Il 5G fa male alla salute?

Sulla base degli studi disponibili nel 2026, gli enti sanitari internazionali (OMS, ICNIRP) e nazionali (ISS, Ministero della Salute) non evidenziano rischi documentati per la popolazione, a condizione che siano rispettati i limiti di esposizione. In Italia tali limiti sono tra i più rigidi al mondo (6 V/m).

Cosa significa SAR e qual è il valore consigliato?

Il SAR (Specific Absorption Rate) misura l'energia elettromagnetica assorbita dal corpo per unità di massa.
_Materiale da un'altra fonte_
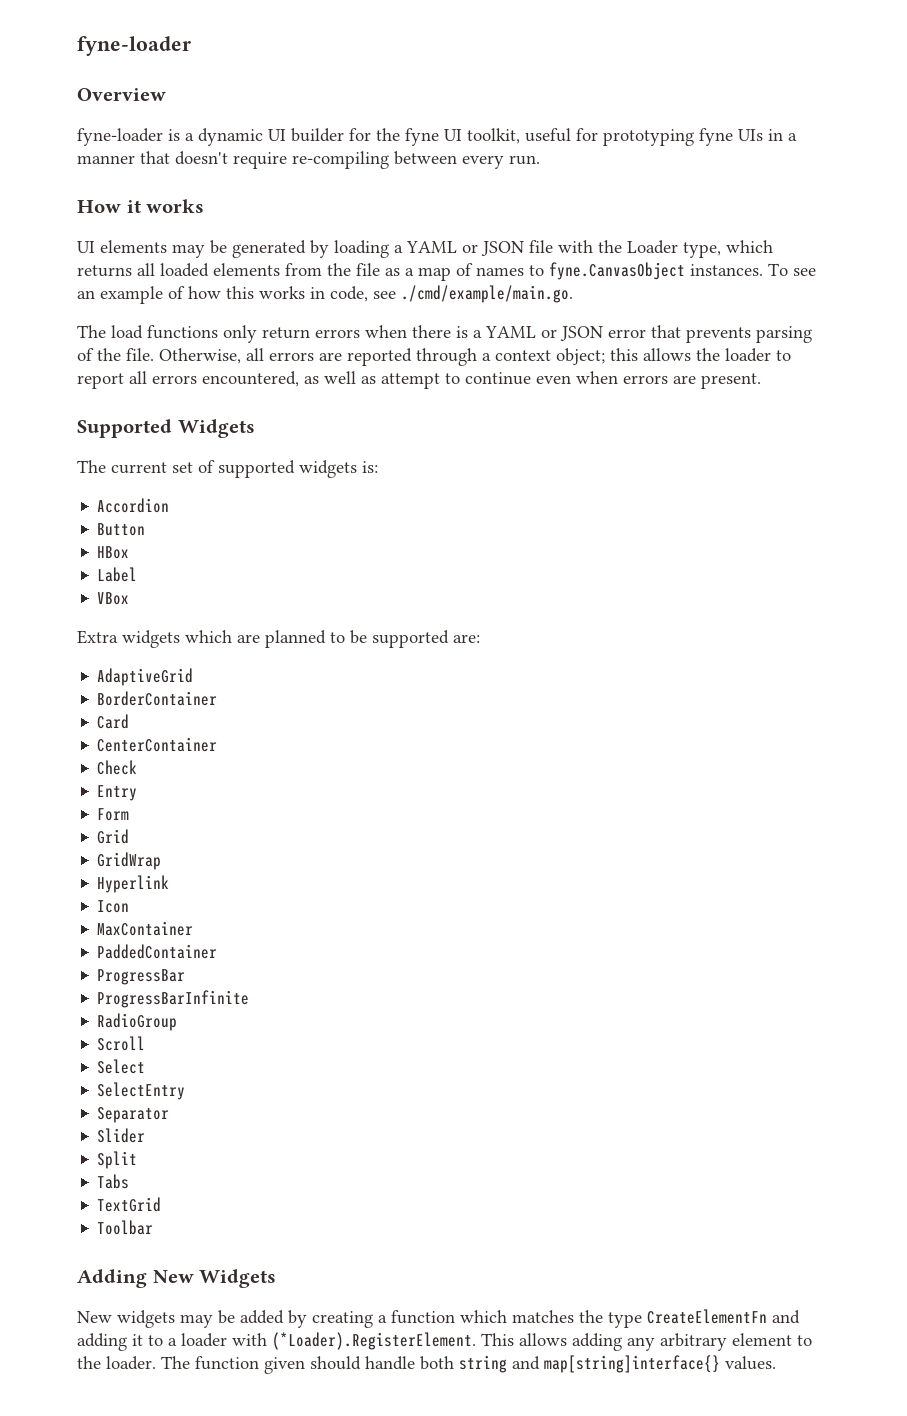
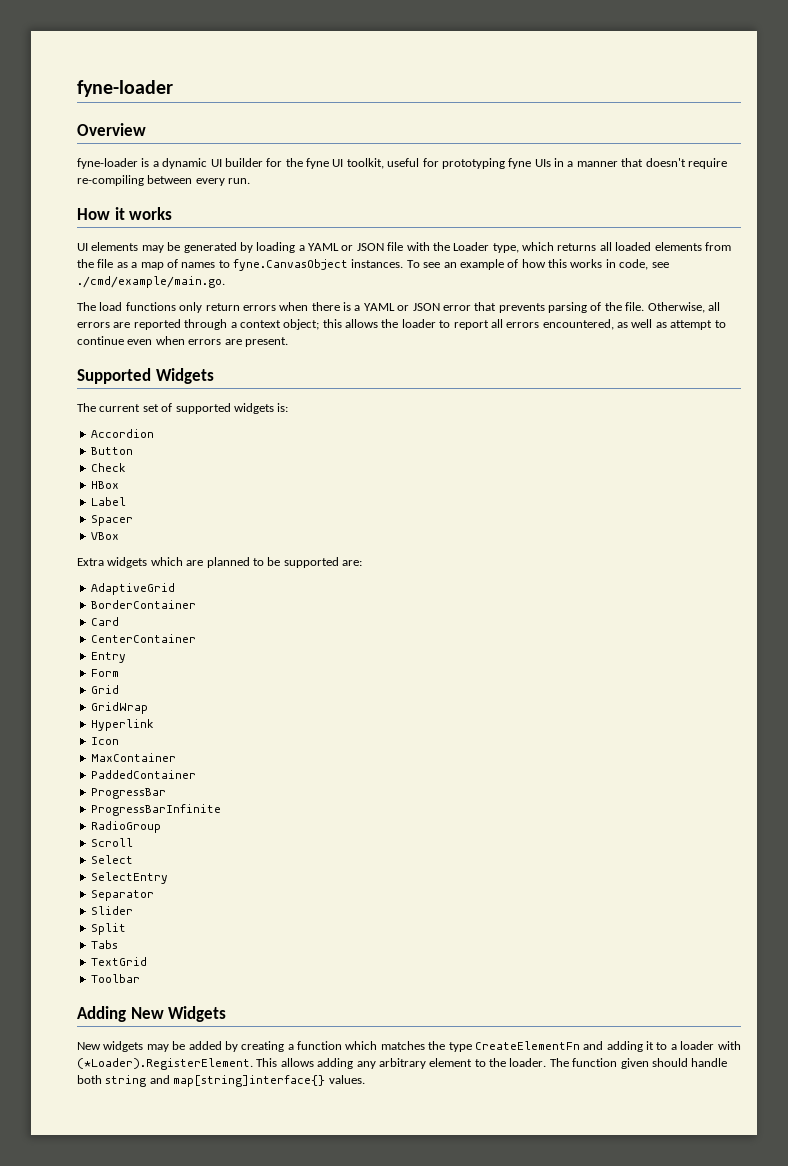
(146, 529) none -> [90,463,126,472] // Check
(138, 574) none -> [90,515,133,526] // Spacer
[97,760,138,775] // Check -> (196, 638) none

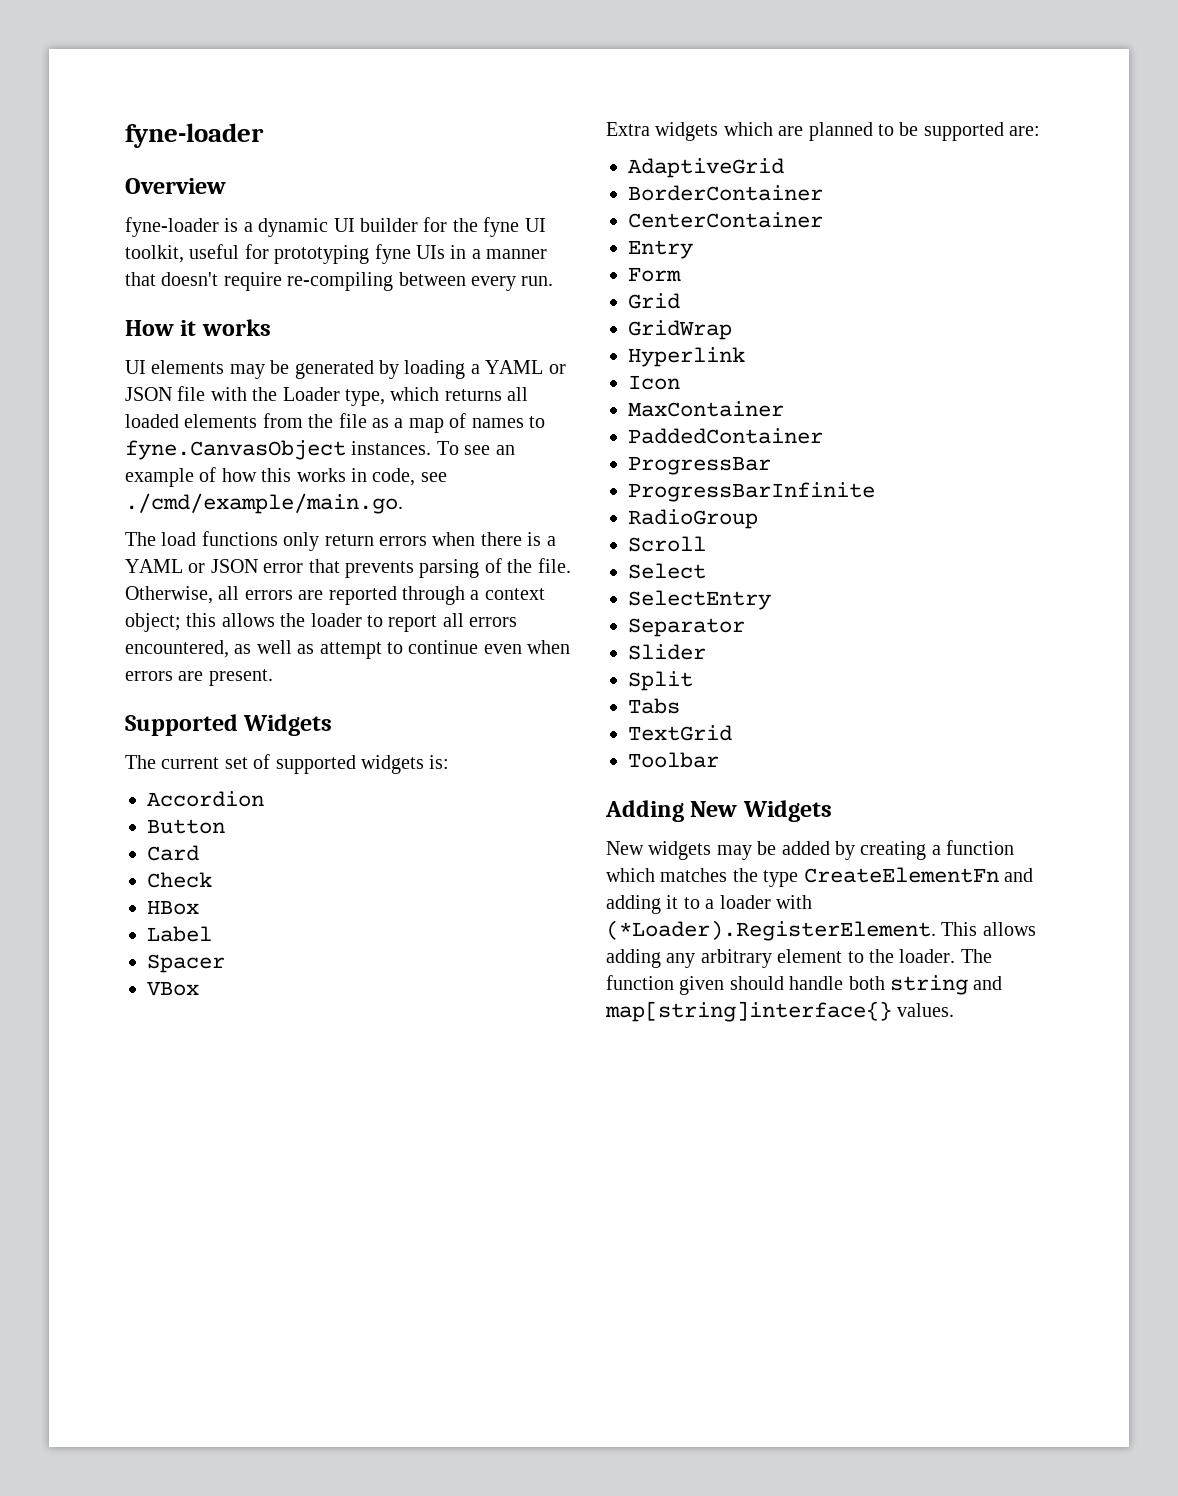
(133, 451) none -> [147,845,199,861] // Card
[90,617,119,626] // Card -> (823, 193) none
In Europa il limite è di 2 W/kg per testa e tronco. Più il SAR dichiarato dallo smartphone è basso, minore è l'esposizione: il valore è indicato nelle specifiche tecniche o nelle impostazioni del telefono.

Tenere il cellulare sotto al cuscino di notte è pericoloso?

Non esistono evidenze scientifiche di un danno diretto, ma per principio precauzionale è consigliabile tenere il telefono lontano dal corpo durante il sonno. In più, ridurre l'uso serale dello smartphone aiuta a migliorare la qualità del riposo.

È meglio usare auricolari cablati o Bluetooth?

Entrambe le soluzioni allontanano il telefono dalla testa, riducendo l'energia assorbita. Gli auricolari Bluetooth emettono onde elettromagnetiche di potenza molto inferiore rispetto al cellulare; se vuoi ridurre al minimo l'esposizione complessiva, la scelta più conservativa restano gli auricolari cablati.

L'esposizione al 5G è maggiore rispetto al 4G?

Non necessariamente. Le antenne 5G utilizzano tecnologie (beamforming, MIMO massivo) che concentrano il segnale verso il dispositivo, riducendo l'energia dispersa nell'ambiente. In Italia, inoltre, operatori e Comuni sono tenuti a rispettare i limiti previsti dalla normativa nazionale, che restano invariati indipendentemente dalla tecnologia adottata.